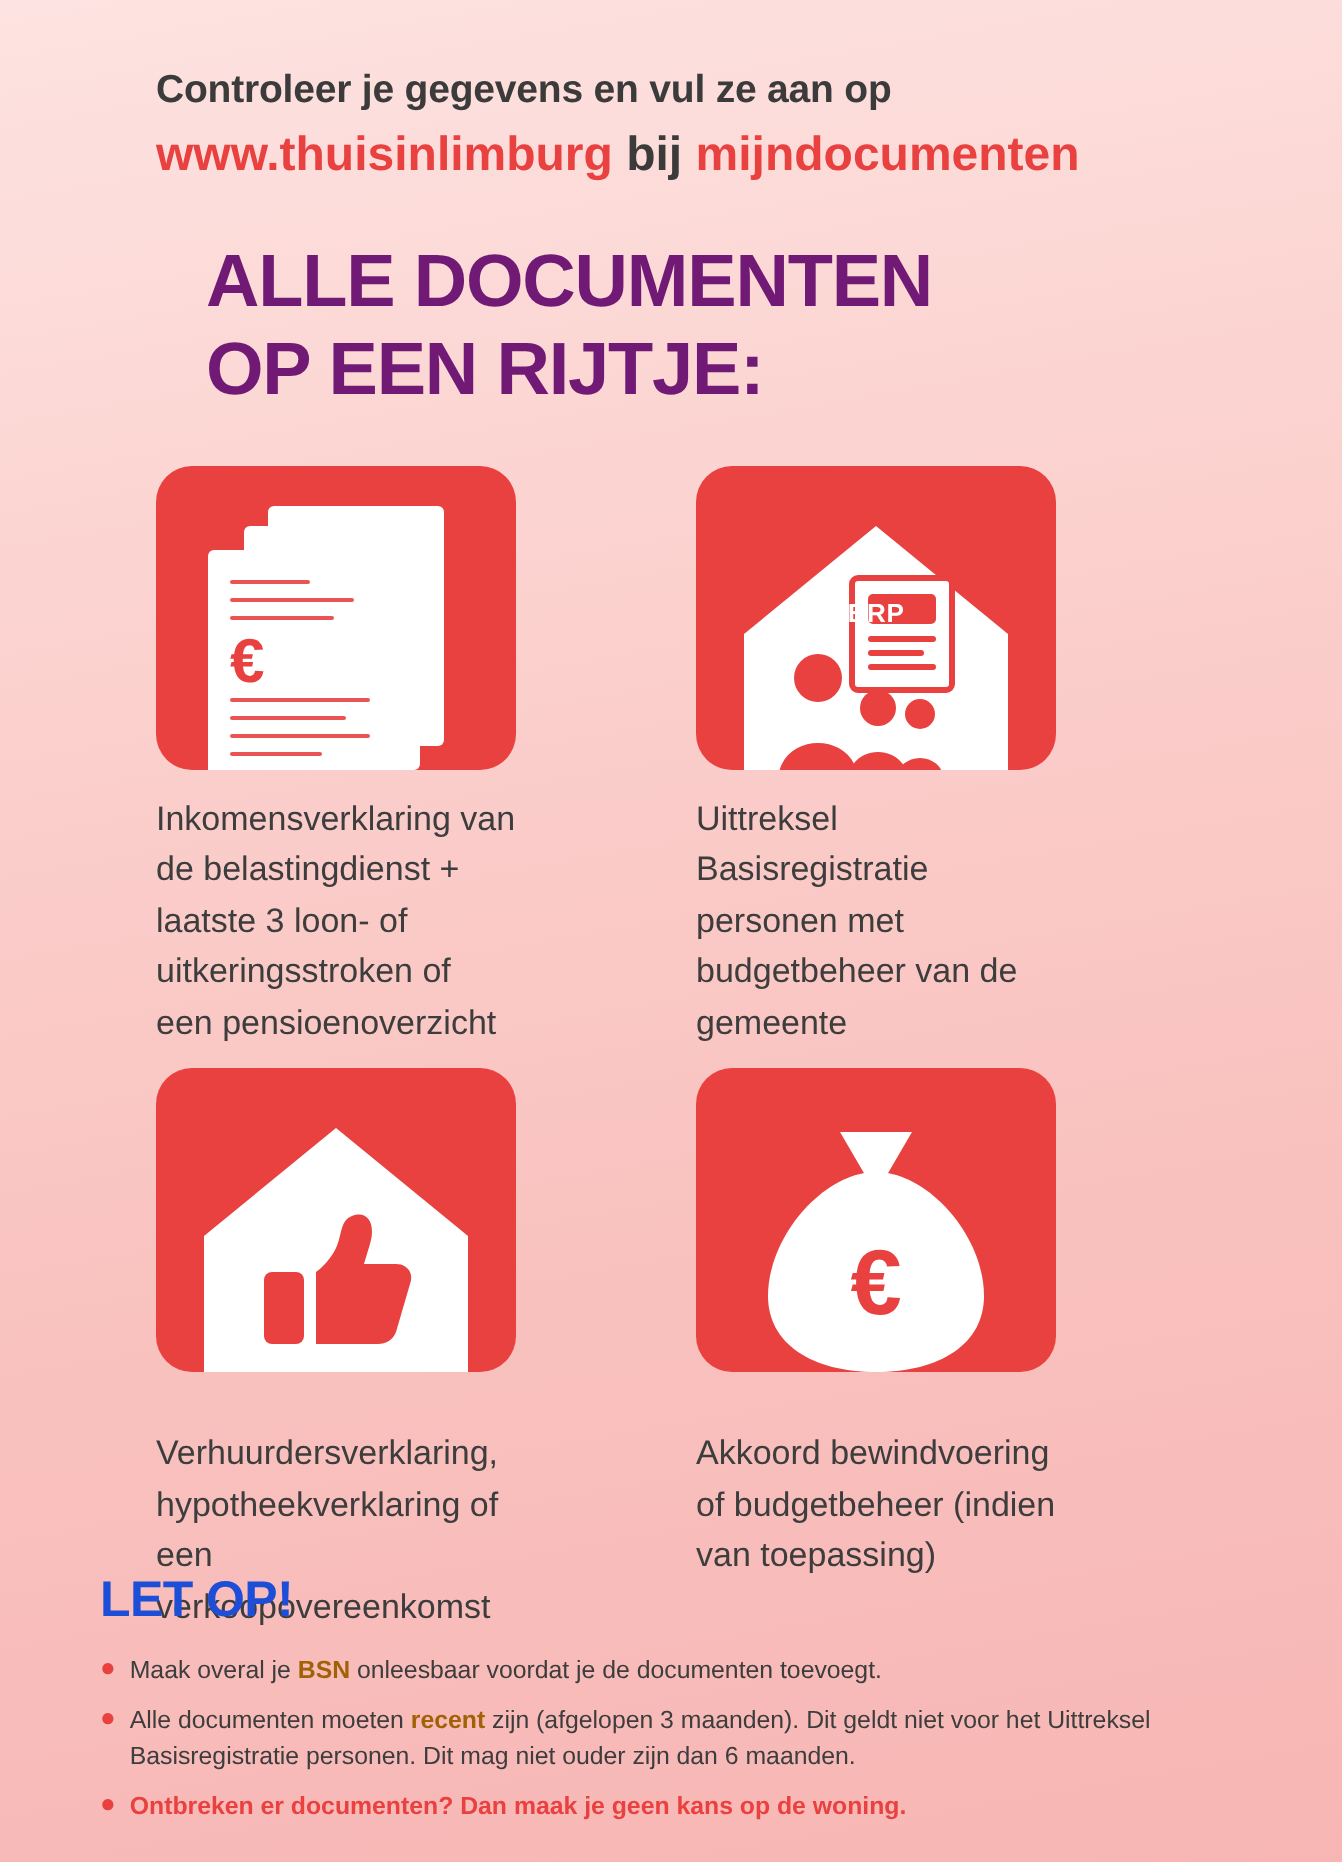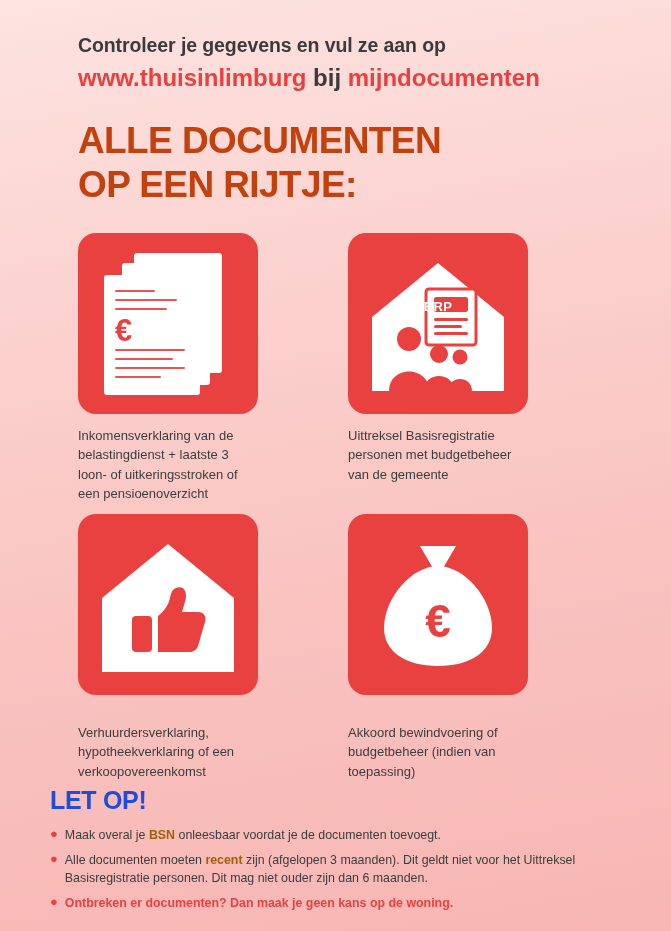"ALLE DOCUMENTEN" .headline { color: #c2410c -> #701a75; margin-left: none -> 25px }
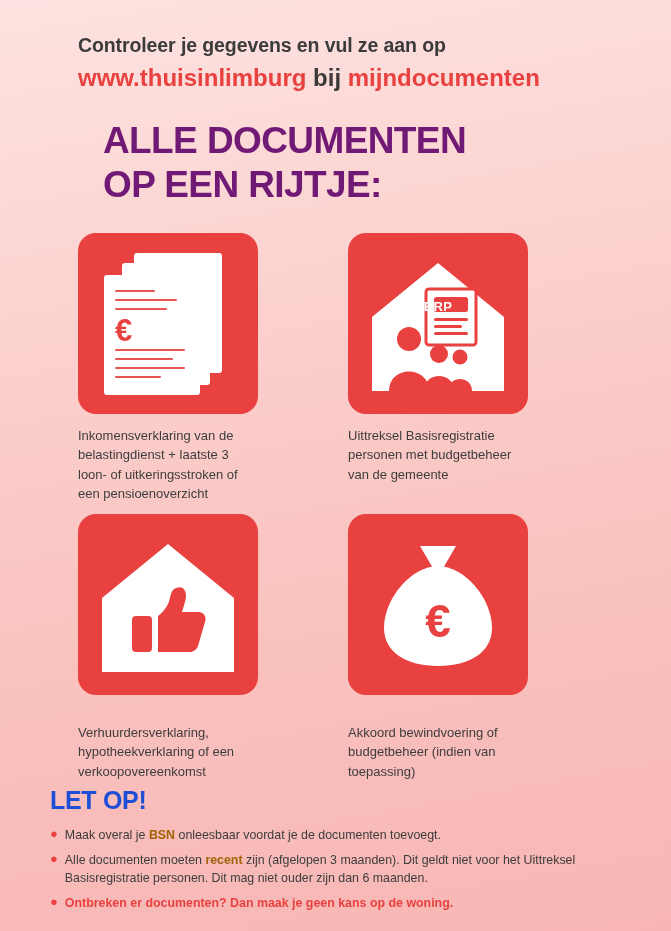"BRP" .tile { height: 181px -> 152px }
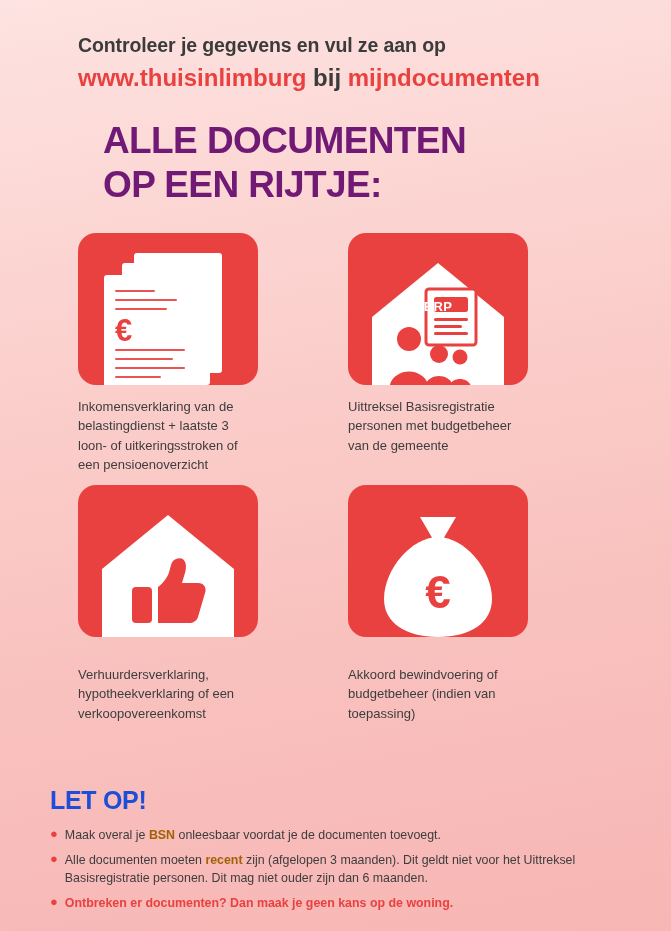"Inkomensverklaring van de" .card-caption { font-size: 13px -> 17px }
--
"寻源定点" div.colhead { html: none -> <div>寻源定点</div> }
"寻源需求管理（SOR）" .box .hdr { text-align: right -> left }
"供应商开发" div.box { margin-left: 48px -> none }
==
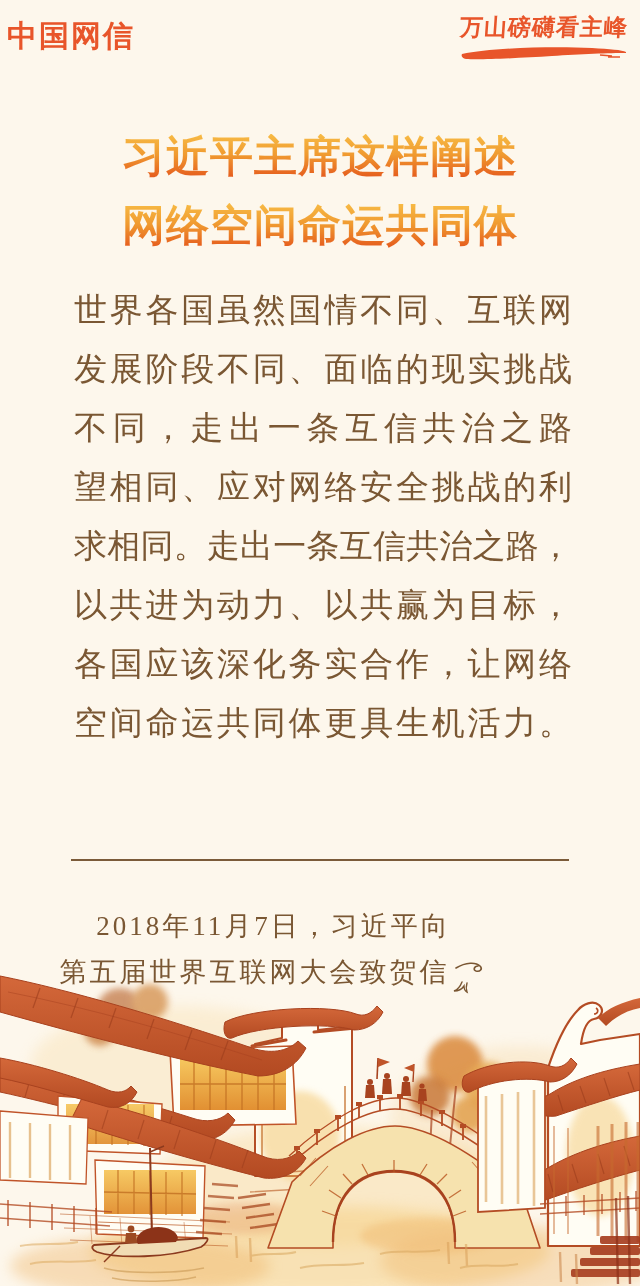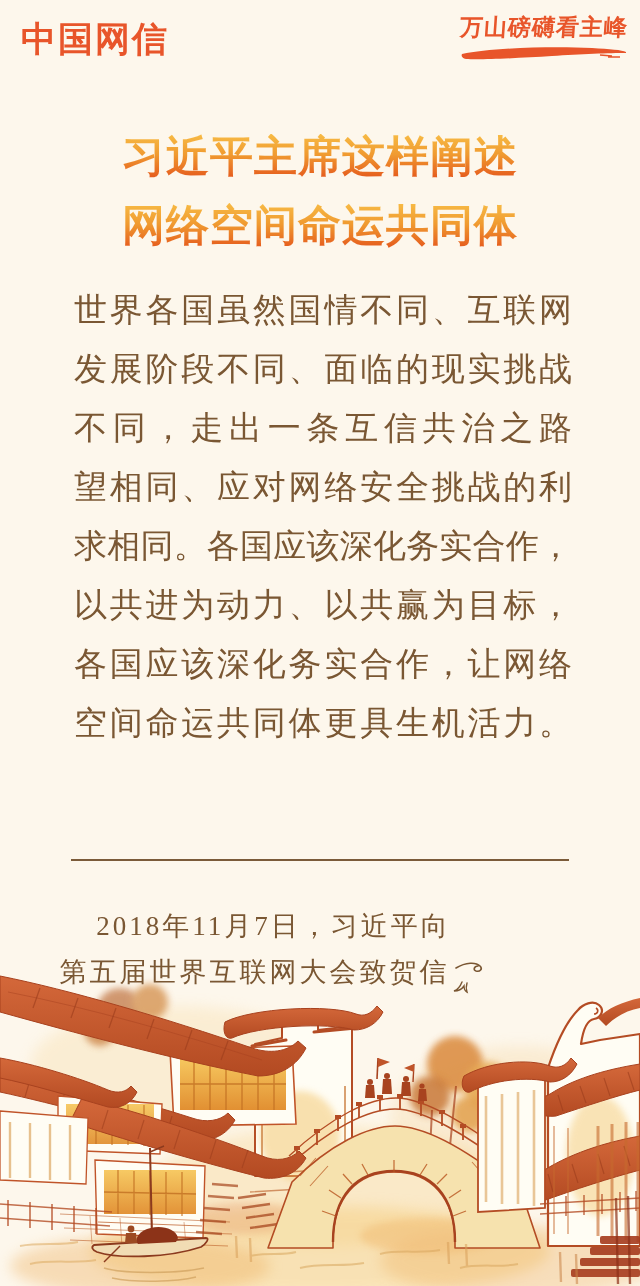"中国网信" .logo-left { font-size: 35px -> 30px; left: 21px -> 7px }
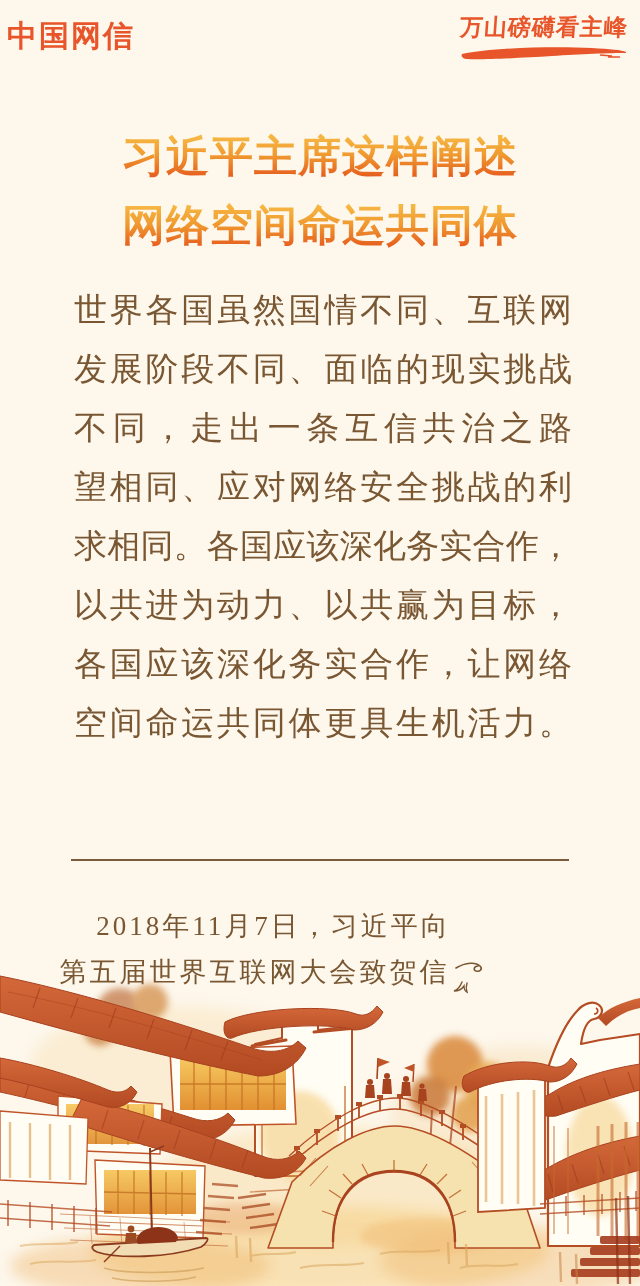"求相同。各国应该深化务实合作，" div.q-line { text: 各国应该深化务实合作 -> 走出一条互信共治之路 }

[INSTRUCTIONS TO FOLLOW]
Above are some records. Reproduce the lines from the one with "height: 181px ->" down to the one with "font-size: 13px ->", keeping both, and leave every picture out.

[OUTPUT OF THE EXERCISE]
"BRP" .tile { height: 181px -> 152px }
"Inkomensverklaring van de" .card-caption { font-size: 13px -> 17px }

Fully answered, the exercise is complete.